Thursday of the Second Week of Easter

Asking for the Holy Spirit

…the high priest questioned them, “We gave you strict orders (did we not?) to stop teaching in that name. Yet you have filled Jerusalem with your teaching and want to    bring this man’s blood upon us.” But Peter and the apostles said in reply, “We must obey God rather than men. The God of our ancestors raised Jesus, though you had him killed by hanging him on a tree. God exalted him at his right hand as leader and savior to grant Israel repentance and forgiveness of sins. We are witnesses of these things, as is the holy Spirit that God has given to those who obey him.” Acts 5,27-32

The creation of the universe and man’s salvation plan are God’s masterpieces.
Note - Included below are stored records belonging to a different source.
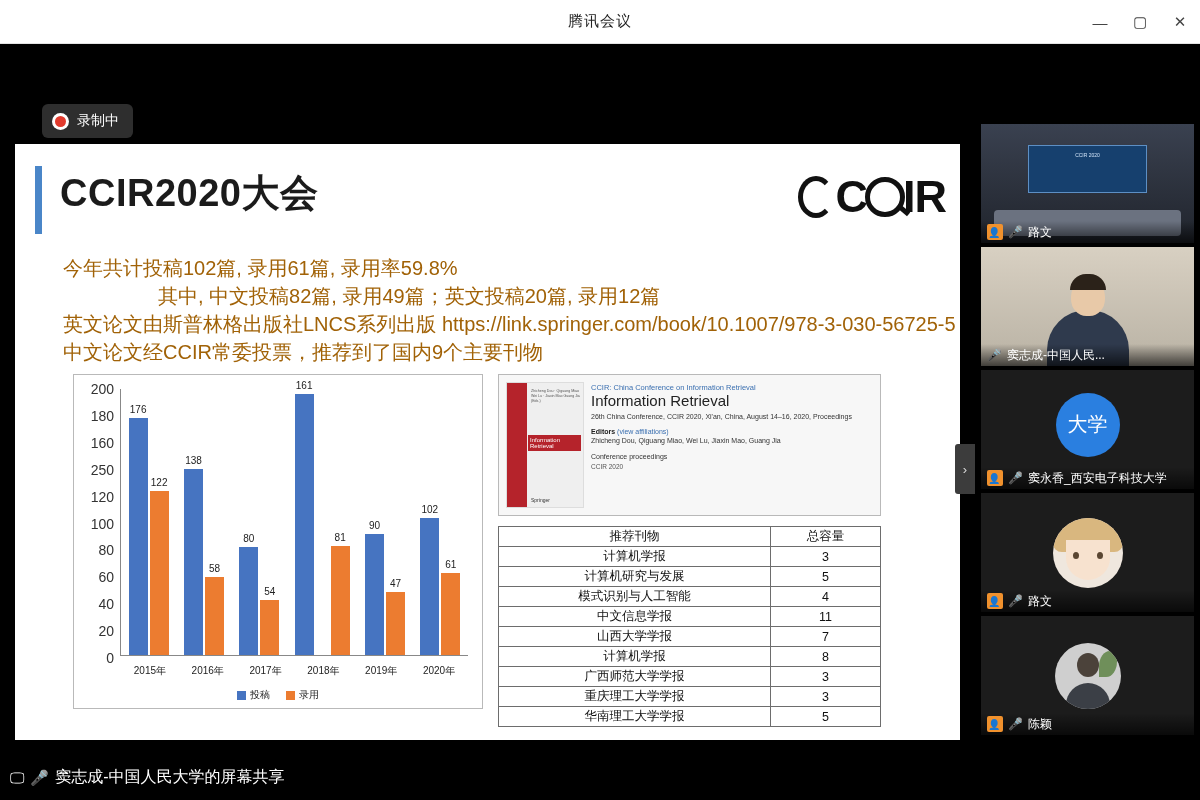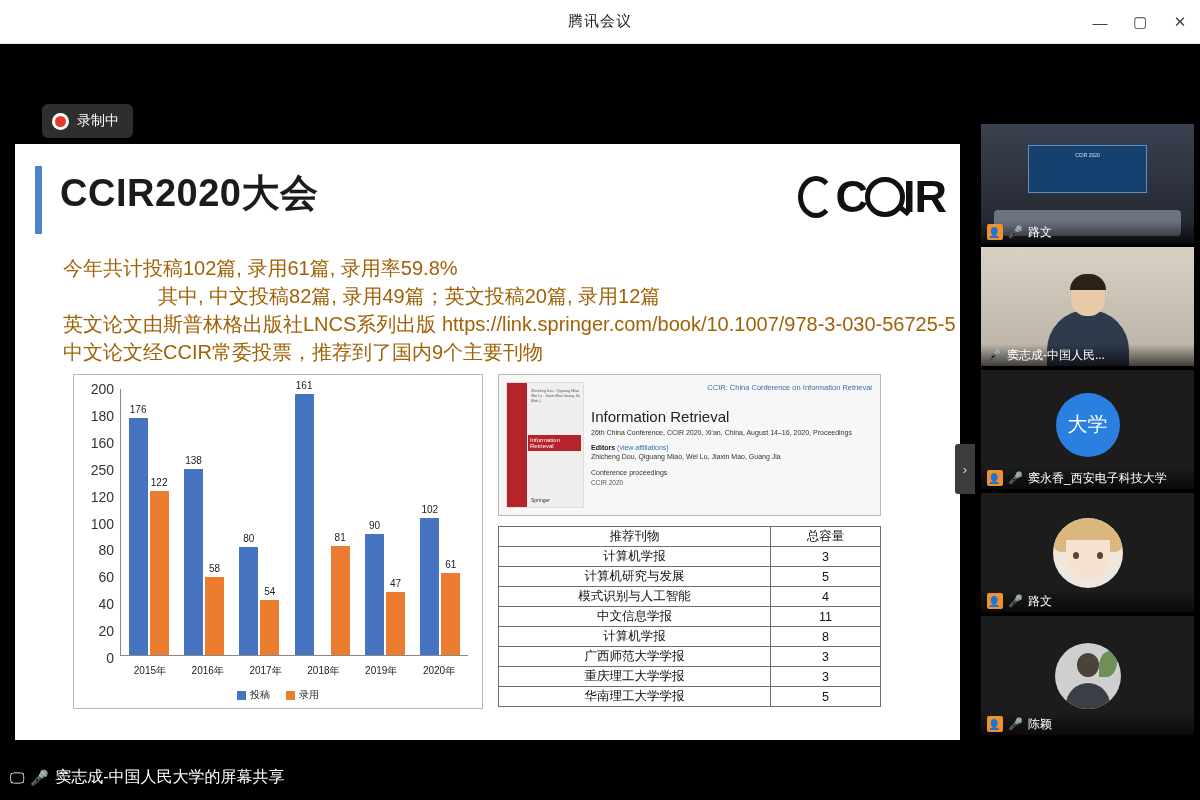--- a/index.html
+++ b/index.html
@@ -132,21 +132,21 @@
   .book-left .tiny {
     position: absolute; left: 24px; top: 6px; right: 3px;
     font-size: 3.6px; line-height: 5px; color: #555;
   }
   .book-left .bk-title {
     position: absolute; left: 21px; top: 52px; right: 2px;
     background: #b5232b; color: #fff; font-size: 6px; padding: 2px 2px;
   }
   .book-left .springer { position: absolute; left: 24px; bottom: 4px; font-size: 5px; color: #333; }
   .book-right { position: absolute; left: 92px; top: 8px; right: 8px; }
-  .bk-series { font-size: 7.5px; color: #3a6fb0; margin-bottom: 16px; text-align: right; }
+  .bk-series { font-size: 7.5px; color: #3a6fb0; margin-bottom: 0; }
   .bk-h1 { font-size: 15px; color: #222; margin-bottom: 4px; }
   .bk-sub { font-size: 7px; color: #333; margin-bottom: 8px; }
   .bk-ed { font-size: 7px; color: #222; }
   .bk-ed b { font-weight: bold; }
   .bk-link { color: #3a6fb0; }
   .bk-names { font-size: 7px; color: #333; margin-top: 2px; }
   .bk-foot { font-size: 7px; color: #333; margin-top: 9px; }
   .bk-foot2 { font-size: 6.5px; color: #555; margin-top: 3px; }
 
   
@@ -412,20 +412,24 @@
             </tr>
             <tr>
               <td>模式识别与人工智能</td>
               <td class="cap">4</td>
             </tr>
             <tr>
               <td>中文信息学报</td>
               <td class="cap">11</td>
             </tr>
             <tr>
+              <td>山西大学学报</td>
+              <td class="cap">7</td>
+            </tr>
+            <tr>
               <td>计算机学报</td>
               <td class="cap">8</td>
             </tr>
             <tr>
               <td>广西师范大学学报</td>
               <td class="cap">3</td>
             </tr>
             <tr>
               <td>重庆理工大学学报</td>
               <td class="cap">3</td>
Both are not completed once and for all, but they unfold themselves in history until the end of time, of which no one knows what it will consist of, but we know through faith that it will happen. From the beginning of time until the end, the whole Holy Trinity has been involved in the plan of salvation, with different roles. In the Old Testament, the main actor is the Father; from the stable in Bethlehem to the resurrection of Jesus of Nazareth, it is the Son; in the time of the church, the main actor is the Holy Spirit. In order to understand the role and power of the Holy Spirit, just think of Peter’s transformation after Pentecost, when he turned from the scared man who had denied Jesus three times into the courageous announcer of today’s Gospel reading. In baptism, we too received the Holy Spirit, but, in those moments when we are called to witness our faith, we do not have the same apostolic courage and boldness as Peter. Why? Of course, the main reason lies in the state of grace that Peter, at the beginning of the church, received so abundantly; but it must also be that it depends on the fact that we received the gift of the Holy Spirit when we were little children and only had faith potentially. Even by the time of the sacrament of Confirmation, perhaps, we have not gone through a consistent spiritual progress. We have yet to loosen completely the package of the gifts we have received and let the Holy Spirit pervade us as It pervaded Peter. The only way we have to collaborate in this process of effusion is represented by our prayer. We must pray the Lord to increase our faith and so that the Holy Spirit can be poured into us,  into our minds, our hearts, our mouths and into our work. It is the prayer that Jesus himself asks us to do: “If you then, who are wicked, know how to give good gifts to your children, how much more will the Father in heaven give the Holy Spirit to those who ask him?” (Lk 11,13).